● Directions for this task
Below are the records; copy each line in which "pointer" can be found.

--- Material provided Enclosed Below ---

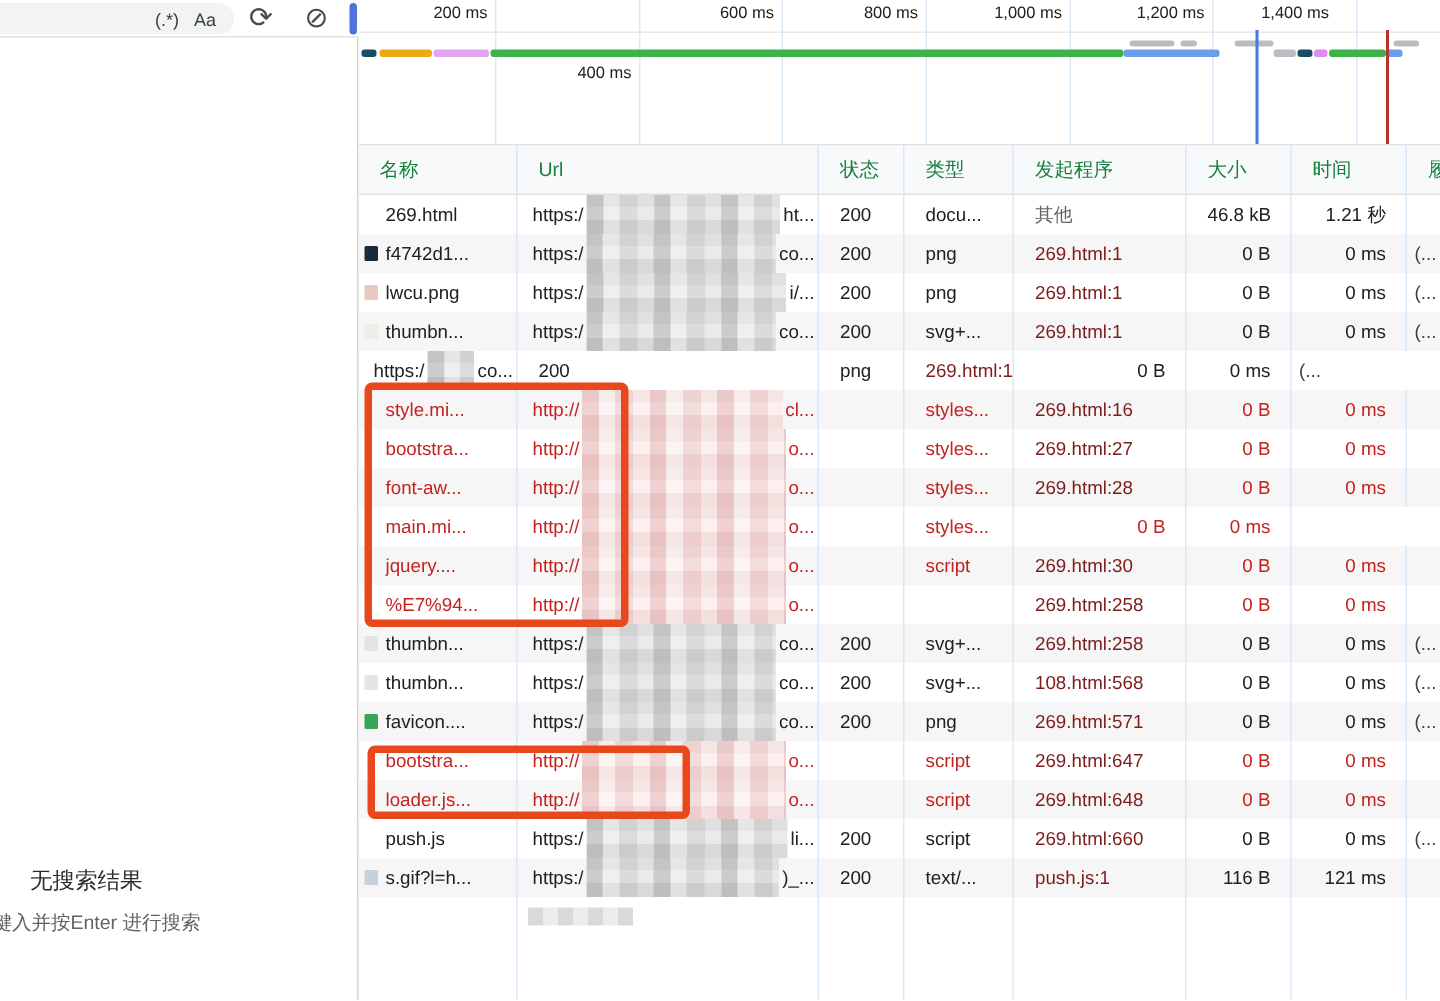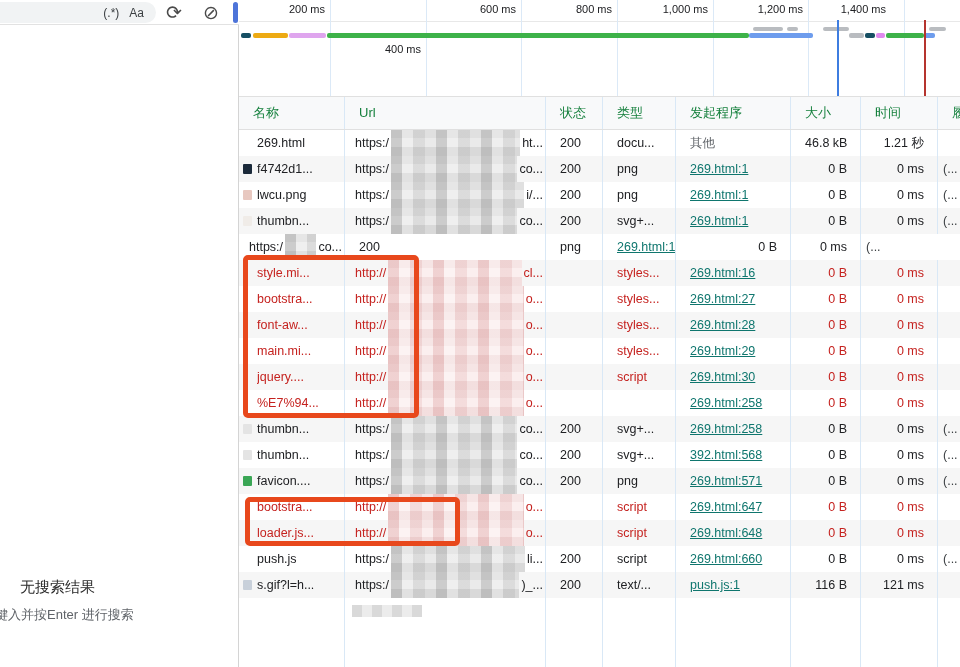--- a/index.html
+++ b/index.html
@@ -58,7 +58,7 @@
   .url-suffix { flex:0 0 auto; padding:0 2px; }
   .cell-size, .cell-time { text-align:right; padding-right:13px; }
   .cell-wf { padding-left:5px; color:#3c4043; }
-  .initiator-link { color:#0f766e; text-decoration:underline; cursor:pointer; }
+  .initiator-link { color:#7f1d1d; cursor:pointer; }
   .initiator-plain { color:#5f6368; }
   .row.err .err-text { color:#c5221f; }
   #tfill { height:69px; }

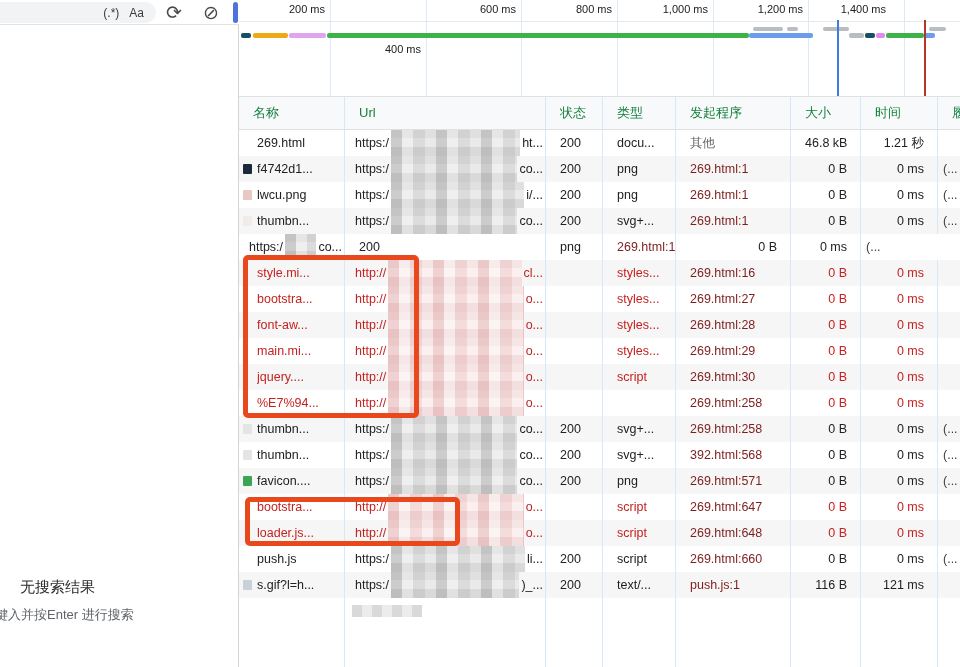--- a/index.html
+++ b/index.html
@@ -288,7 +288,6 @@
             </div>
             <div class="cell"></div>
             <div class="cell err-text">styles...</div>
-            <div class="cell"><span class="initiator-link">269.html:29</span></div>
             <div class="cell cell-size err-text">0 B</div>
             <div class="cell cell-time err-text">0 ms</div>
             <div class="cell cell-wf"></div>

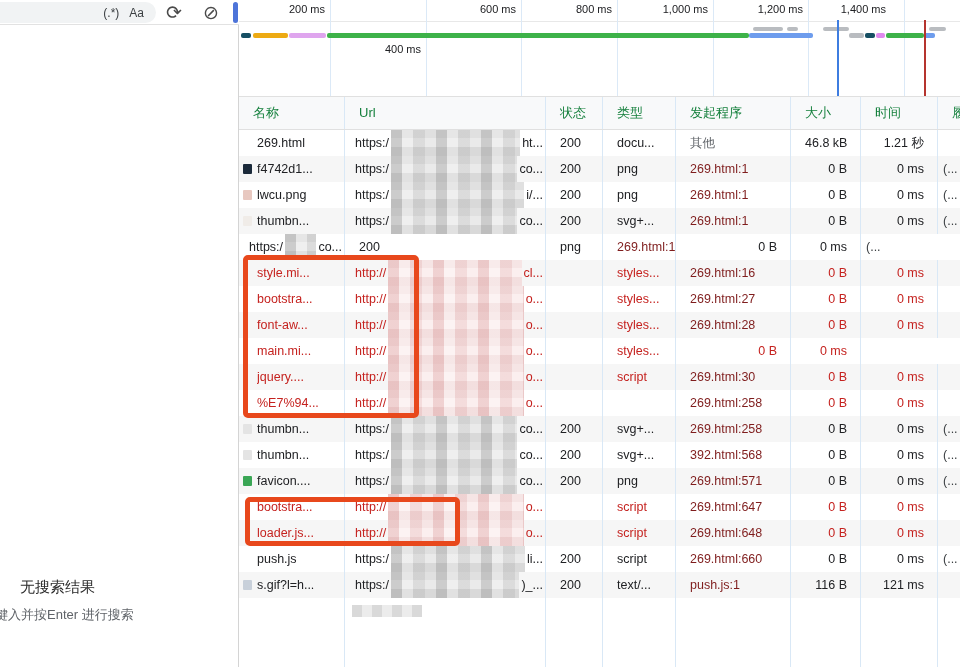--- a/index.html
+++ b/index.html
@@ -355,7 +355,7 @@
             </div>
             <div class="cell">200</div>
             <div class="cell err-text">svg+...</div>
-            <div class="cell"><span class="initiator-link">392.html:568</span></div>
+            <div class="cell"><span class="initiator-link">108.html:568</span></div>
             <div class="cell cell-size err-text">0 B</div>
             <div class="cell cell-time err-text">0 ms</div>
             <div class="cell cell-wf">(...</div>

--- End of Enclosed Material provided ---

● Solution to the exercise
-  .initiator-link { color:#0f766e; text-decoration:underline; cursor:pointer; }
+  .initiator-link { color:#7f1d1d; cursor:pointer; }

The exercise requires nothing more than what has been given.